TASK INSTRUCTIONS - In the listing below, start your output at the line with "-53,7 +53,7 @@" and end it after the line with "border-bottom:none; overflow:hidden; background:#15803d;", copying every line exactly.
__________________________________________________
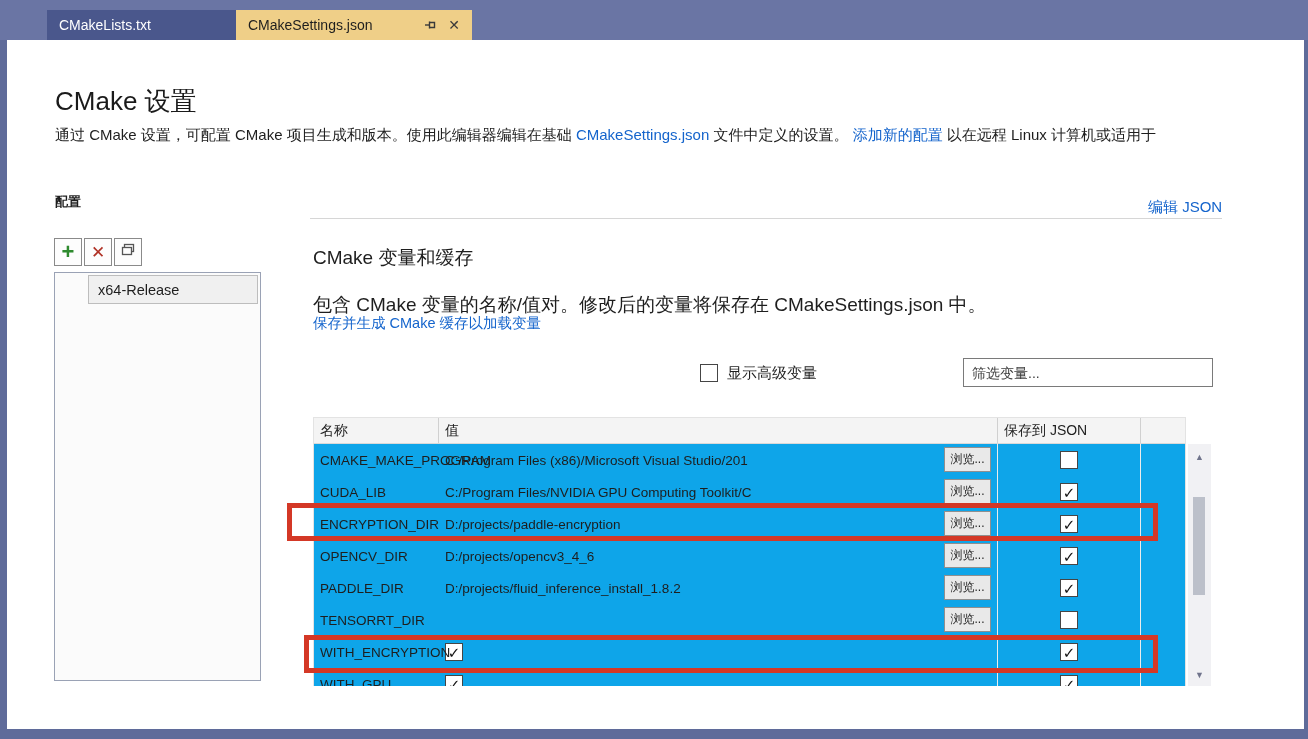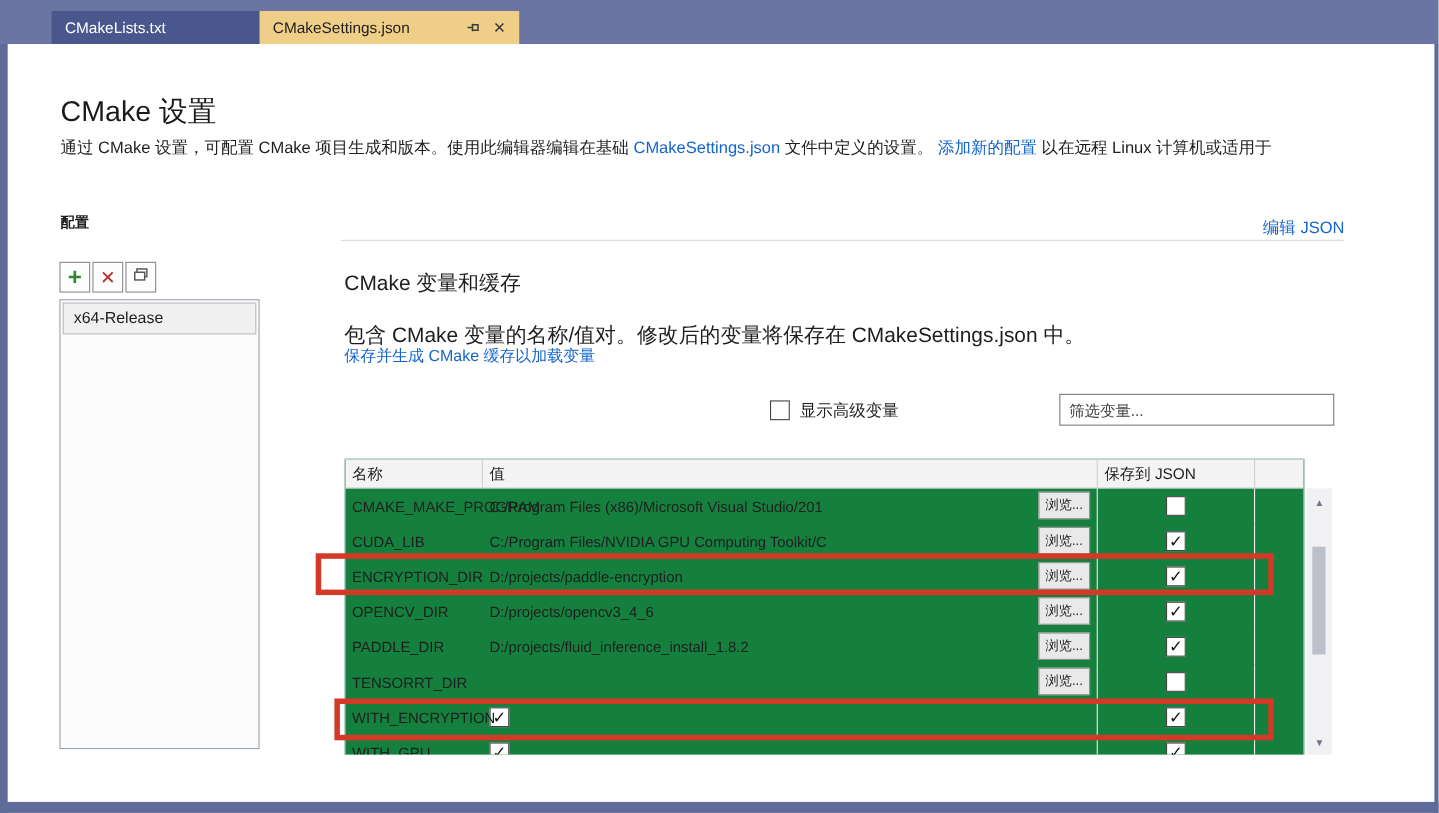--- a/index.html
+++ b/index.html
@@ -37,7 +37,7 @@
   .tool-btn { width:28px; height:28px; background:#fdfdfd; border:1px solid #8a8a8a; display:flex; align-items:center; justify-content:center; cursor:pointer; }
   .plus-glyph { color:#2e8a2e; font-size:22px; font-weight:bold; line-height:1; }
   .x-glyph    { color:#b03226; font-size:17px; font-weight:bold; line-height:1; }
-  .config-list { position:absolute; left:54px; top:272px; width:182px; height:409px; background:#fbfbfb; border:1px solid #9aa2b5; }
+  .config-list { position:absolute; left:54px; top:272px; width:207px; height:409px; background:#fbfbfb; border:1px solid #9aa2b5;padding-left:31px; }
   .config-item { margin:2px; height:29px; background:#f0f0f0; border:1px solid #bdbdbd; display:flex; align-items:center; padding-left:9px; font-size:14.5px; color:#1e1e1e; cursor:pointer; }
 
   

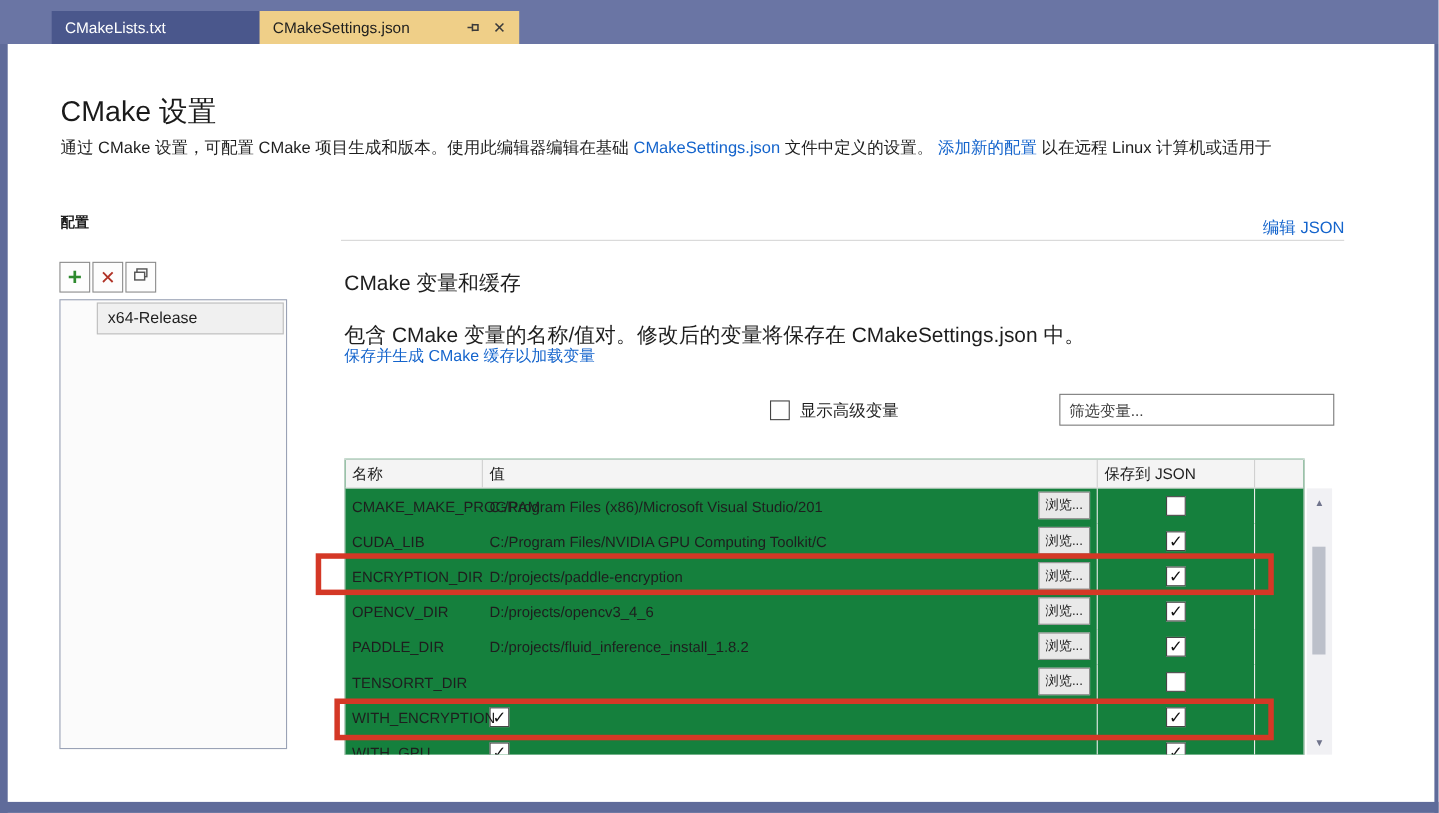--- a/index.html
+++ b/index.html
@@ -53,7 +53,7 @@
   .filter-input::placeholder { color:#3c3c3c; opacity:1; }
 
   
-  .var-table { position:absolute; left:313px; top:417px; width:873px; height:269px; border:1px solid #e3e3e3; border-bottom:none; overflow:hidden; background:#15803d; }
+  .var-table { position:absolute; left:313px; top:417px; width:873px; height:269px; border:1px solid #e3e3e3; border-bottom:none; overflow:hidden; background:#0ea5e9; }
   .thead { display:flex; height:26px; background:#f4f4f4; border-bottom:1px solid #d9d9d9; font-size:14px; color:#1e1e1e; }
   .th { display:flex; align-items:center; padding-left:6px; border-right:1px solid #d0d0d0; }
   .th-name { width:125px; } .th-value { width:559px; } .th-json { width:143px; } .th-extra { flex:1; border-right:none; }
__________________________________________________
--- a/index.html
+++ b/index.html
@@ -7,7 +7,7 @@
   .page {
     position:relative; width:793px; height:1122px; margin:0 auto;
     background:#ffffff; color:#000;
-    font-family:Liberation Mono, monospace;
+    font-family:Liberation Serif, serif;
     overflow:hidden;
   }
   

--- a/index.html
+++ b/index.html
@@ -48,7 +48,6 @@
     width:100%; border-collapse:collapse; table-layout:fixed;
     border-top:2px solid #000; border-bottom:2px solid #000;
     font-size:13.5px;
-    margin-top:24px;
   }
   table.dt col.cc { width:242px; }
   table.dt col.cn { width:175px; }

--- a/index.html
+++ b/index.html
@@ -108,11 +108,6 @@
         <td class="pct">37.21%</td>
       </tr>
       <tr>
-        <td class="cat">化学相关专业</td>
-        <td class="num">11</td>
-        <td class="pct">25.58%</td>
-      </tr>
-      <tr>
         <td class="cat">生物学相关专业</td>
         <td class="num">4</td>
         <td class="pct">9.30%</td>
__________________________________________________
RESPONSE BOX -
@@ -53,7 +53,7 @@
   .filter-input::placeholder { color:#3c3c3c; opacity:1; }
 
   
-  .var-table { position:absolute; left:313px; top:417px; width:873px; height:269px; border:1px solid #e3e3e3; border-bottom:none; overflow:hidden; background:#15803d; }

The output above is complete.